Last night, I coaxed Ledcat into watching a 49 minute comedy show on Netflix with me. Fully knowing that watching Netflix means we’ll end up covered in cats, we curled up on the sofa to take in “The Special Special Special” featuring Maria Bamford.
Maria Bamford is a comedian that I had not heard of until Monday afternoon. I found a link from the Bitch Blogs to this article in the New York Times Magazine. I read it 4 times, posted a copy on Ledcat’s Facebook timeline and then began searching Amazon for the book Bamford mentioned – “The Procrastinator’s Handbook.”
When I realized that there are two different books by two different authors, I did what anyone on a sub-hypo-manic tangent would do and tweeted at Bamford. Sadly, she did not respond. Well to be fair, it has only been like 16 hours so maybe she just hasn’t gotten around to it. So I emailed the journalist. And I did request both editions through the library.
Let it never be said that I do things in half-measures. Except laundry. I can never seem to muster the energy to put away the clothes. I can climb three sets of steps balancing a basket crammed with two (neatly folded) loads, dodging stair cats and successfully plop the basket on the floor of the bedroom. Where it remains.

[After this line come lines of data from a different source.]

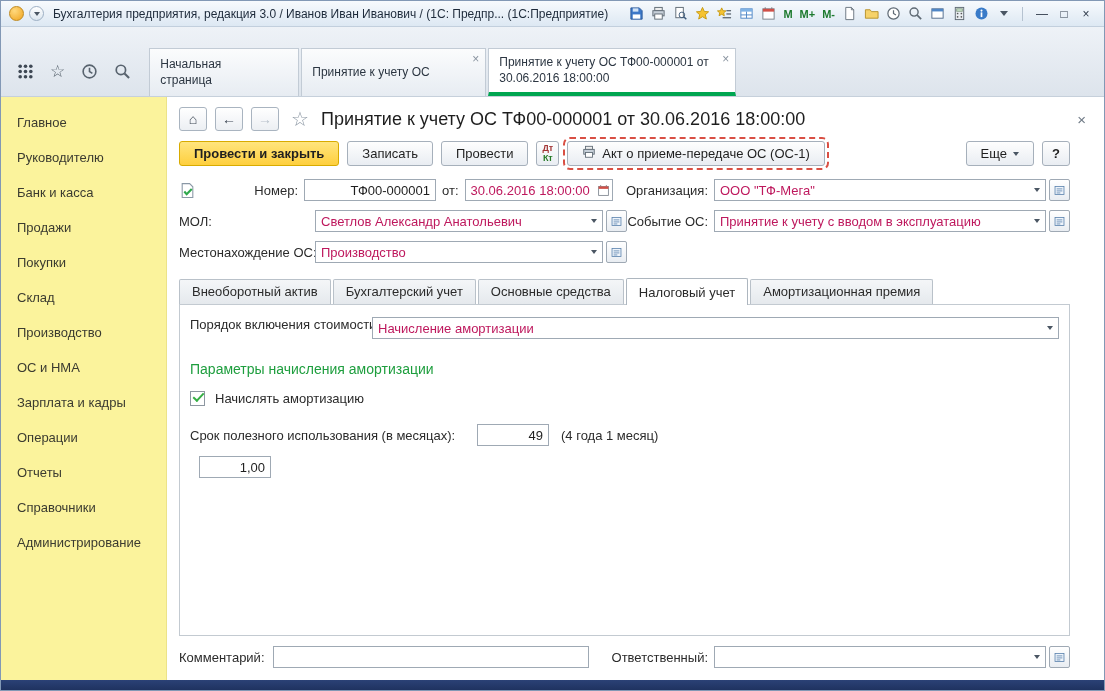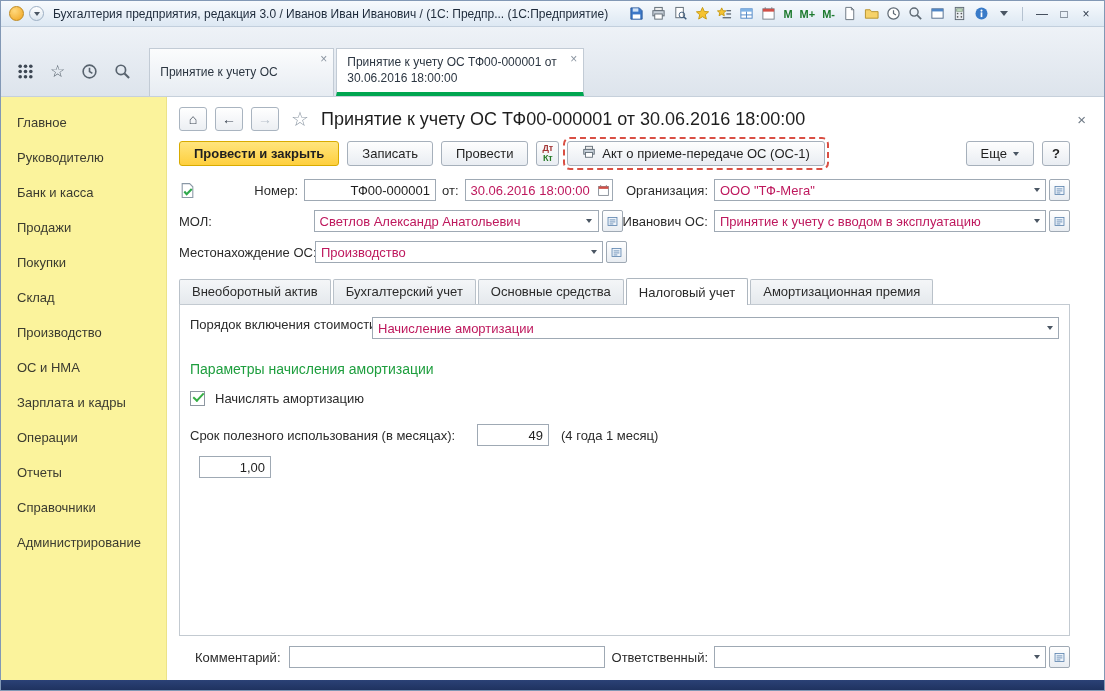"Начальная страница" div.nav-tab { html: none -> <div> <span>Начальная страница</span> </div> }
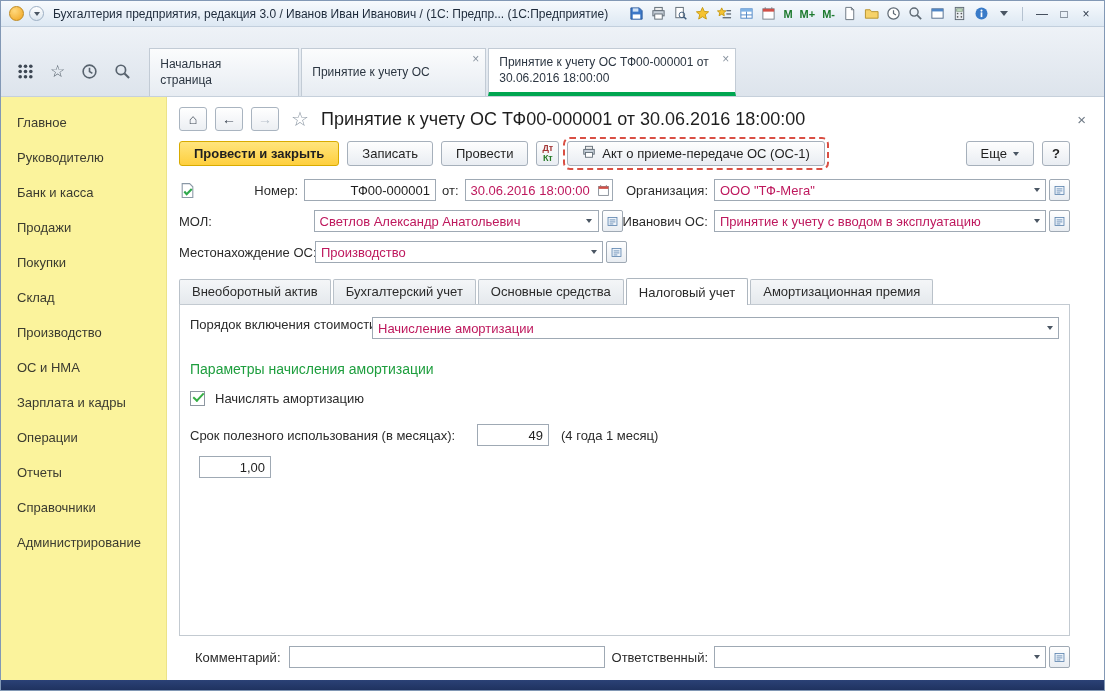"Иванович ОС:" span.flabel { text: Иванович -> Событие }
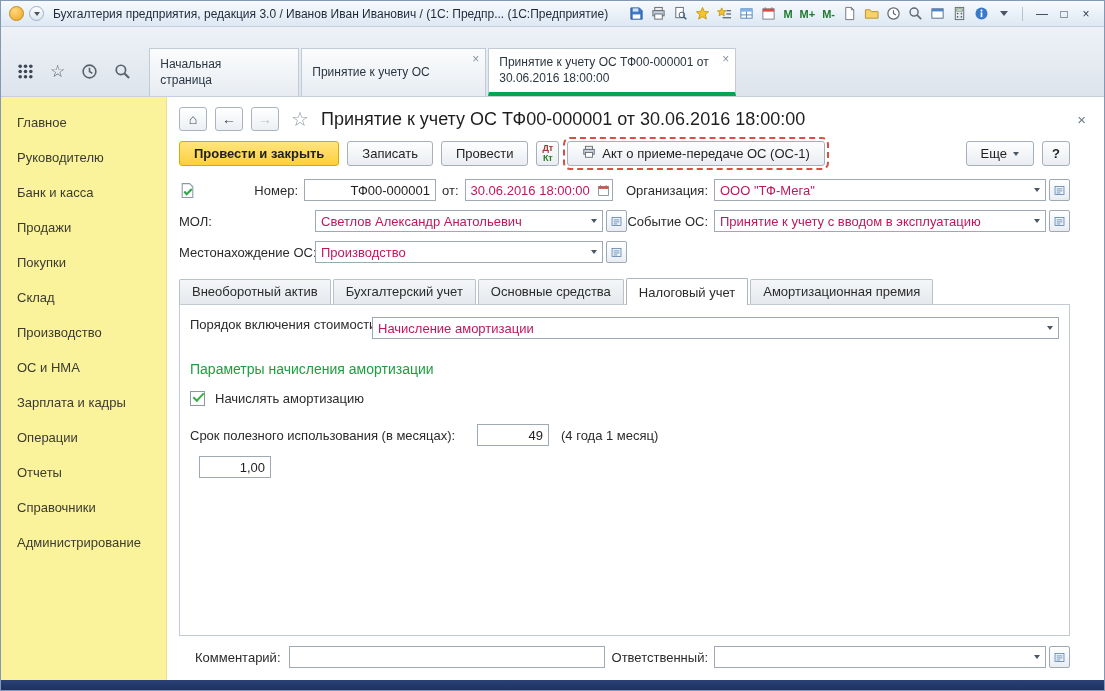"Комментарий:" .footer-row { padding: 10px 34px 12px 28px -> 10px 34px 12px 12px }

Anyway, Maria Bamford lives with mental illness. Like I do. In fact, our diagnosis are so similar (as are our ages) that I will NEVER go to see her in performance. While I’m sure I would laugh, I’m unsure if I could stop myself from running up to her babbling incoherent thoughts about bonding and symptoms and other “crazy” stuff that would surely render my Twitter account blocked within a few hours.
That’s the problem with living with mental illness. It is so rare to encounter someone who gets you, that you inevitably end up handling it all wrong. Of course it is all wrong – I’m crazy (not “cray cray” though) and I do socially awkward things in part due to my lack of filters and in part to simply not giving a fuck about socially appropriate norms. And sometimes I’m just goofy. Or irritable. Or all of those things.
And sometimes I am filled with anxiety and fear, ready to bolt at a moment’s notice. And most people don’t get that. Not at all.
So even though I am watching her webseries today (The Maria Bamford Show on YouTube) and reading her vast media coverage, I am not stalking Maria Bamford.
Not even a little bit because having a passive aggressive creepy nice guy stalk me isn’t remotely funny. Except it is sort of funny in a “let me make fun of my own drama” way. Ultimately, he thinks he is a feminist and that’s why it is hysterical that he won’t accept no for an answer and take his attention somewhere else. I guess he missed those days of Feminism 101. I sort of think Maria would get the black humor here. But that’s a mighty big assumption based on a few articles and videos.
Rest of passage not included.